TRY IT — Write the listing below out again in full, dropping its pictures.

RECORDS SHOWN —

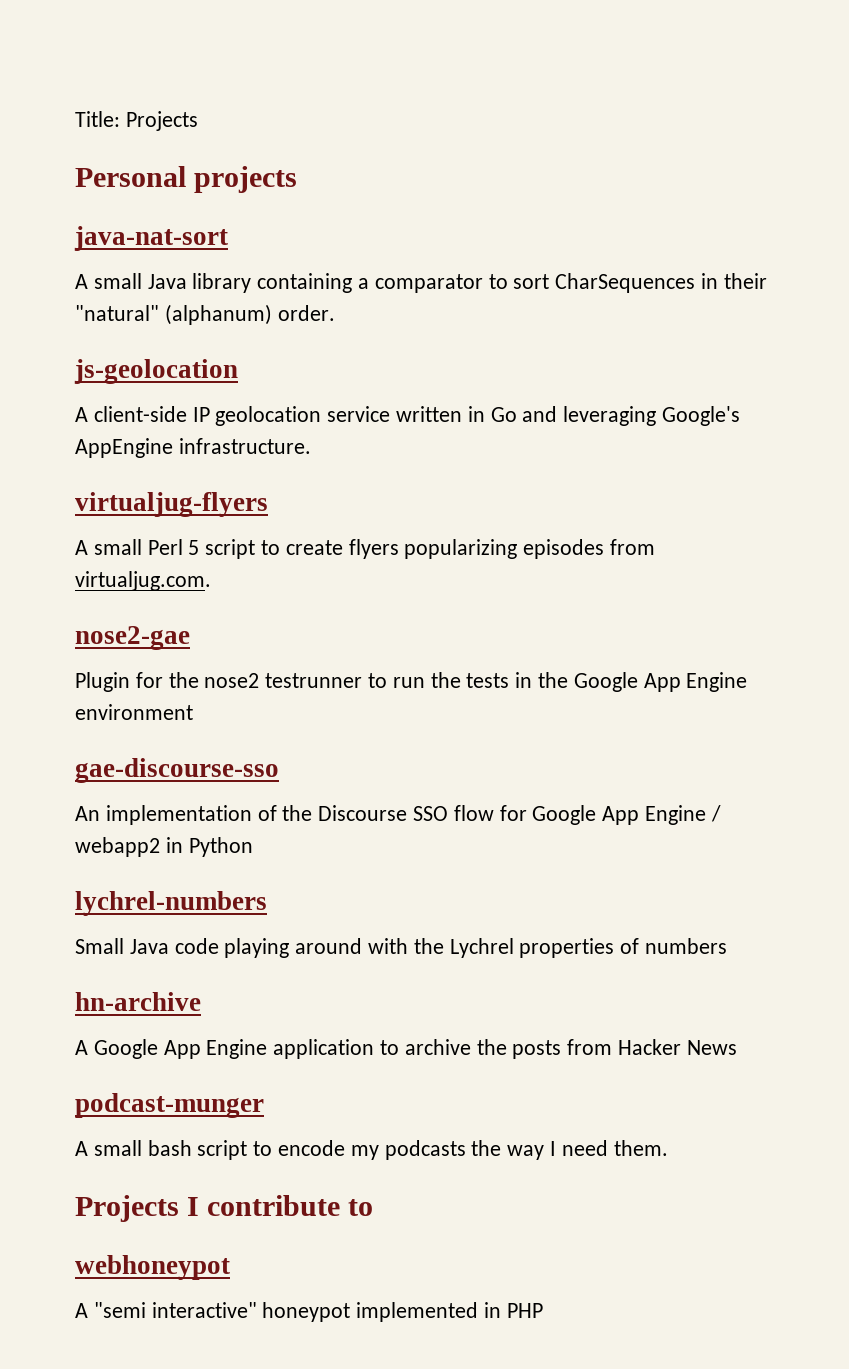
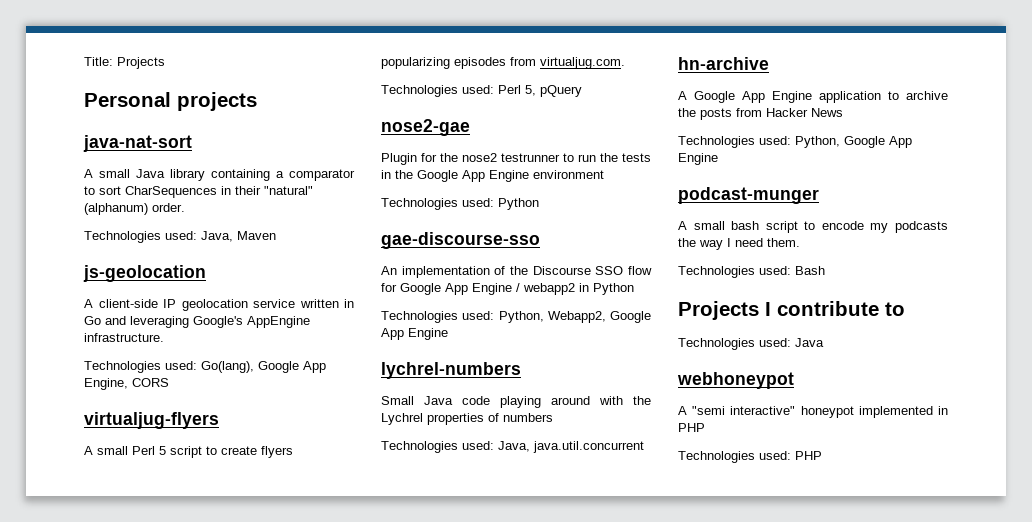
+ Technologies used: Java, Maven
+ Technologies used: Go(lang), Google App Engine, CORS
+ Technologies used: Perl 5, pQuery
+ Technologies used: Python
+ Technologies used: Python, Webapp2, Google App Engine
+ Technologies used: Java, java.util.concurrent
+ Technologies used: Python, Google App Engine
+ Technologies used: Bash
+ Technologies used: Java
+ Technologies used: PHP

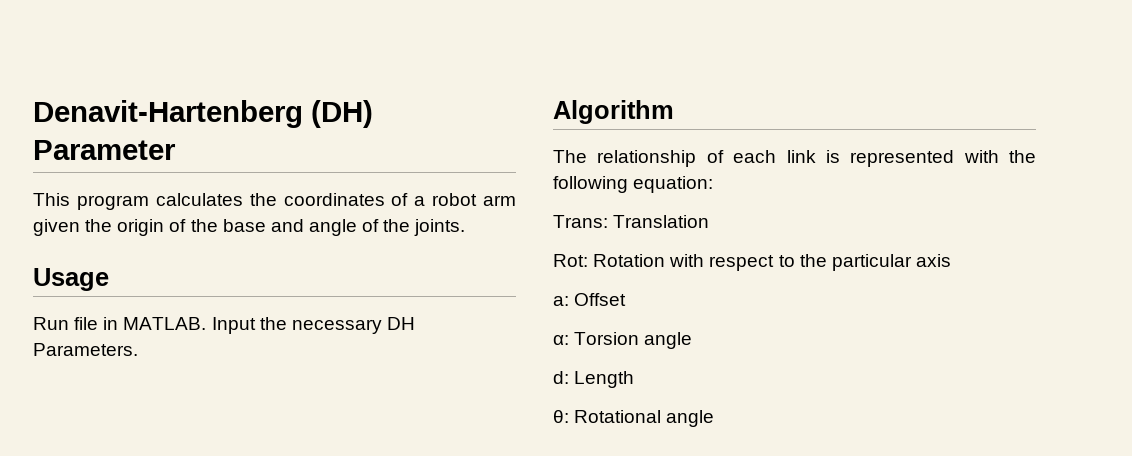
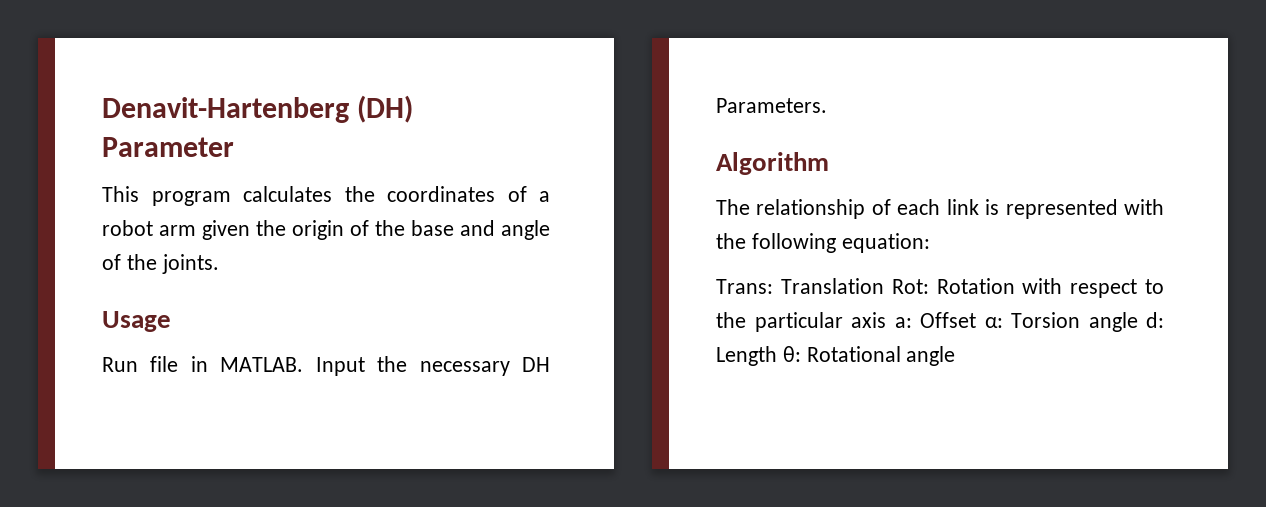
- Trans: Translation
- Rot: Rotation with respect to the particular axis
- a: Offset
- α: Torsion angle
- d: Length
- θ: Rotational angle
+ Trans: Translation Rot: Rotation with respect to the particular axis a: Offset α: Torsion angle d: Length θ: Rotational angle

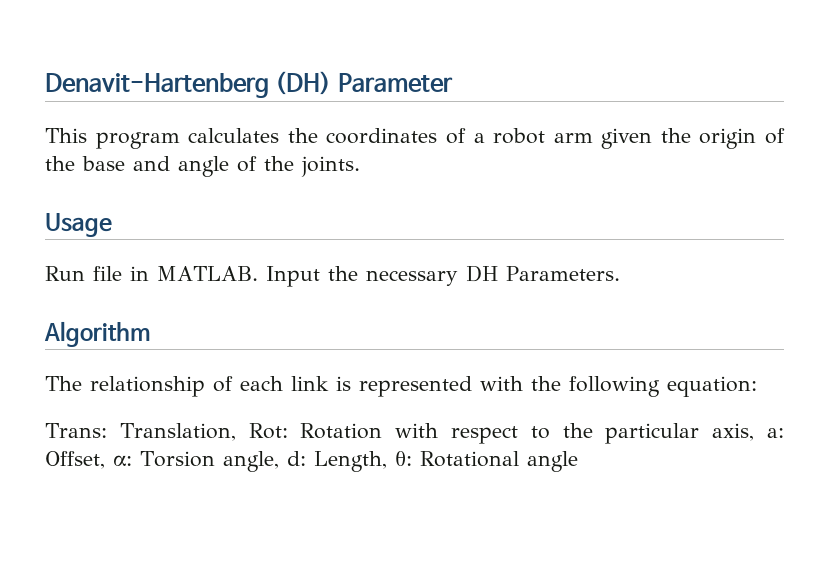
- Trans: Translation Rot: Rotation with respect to the particular axis a: Offset α: Torsion angle d: Length θ: Rotational angle
+ Trans: Translation, Rot: Rotation with respect to the particular axis, a: Offset, α: Torsion angle, d: Length, θ: Rotational angle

RESULT OF THE TASK —
+ Technologies used: Java, Maven
+ Technologies used: Go(lang), Google App Engine, CORS
+ Technologies used: Perl 5, pQuery
+ Technologies used: Python
+ Technologies used: Python, Webapp2, Google App Engine
+ Technologies used: Java, java.util.concurrent
+ Technologies used: Python, Google App Engine
+ Technologies used: Bash
+ Technologies used: Java
+ Technologies used: PHP

- Trans: Translation
- Rot: Rotation with respect to the particular axis
- a: Offset
- α: Torsion angle
- d: Length
- θ: Rotational angle
+ Trans: Translation Rot: Rotation with respect to the particular axis a: Offset α: Torsion angle d: Length θ: Rotational angle

- Trans: Translation Rot: Rotation with respect to the particular axis a: Offset α: Torsion angle d: Length θ: Rotational angle
+ Trans: Translation, Rot: Rotation with respect to the particular axis, a: Offset, α: Torsion angle, d: Length, θ: Rotational angle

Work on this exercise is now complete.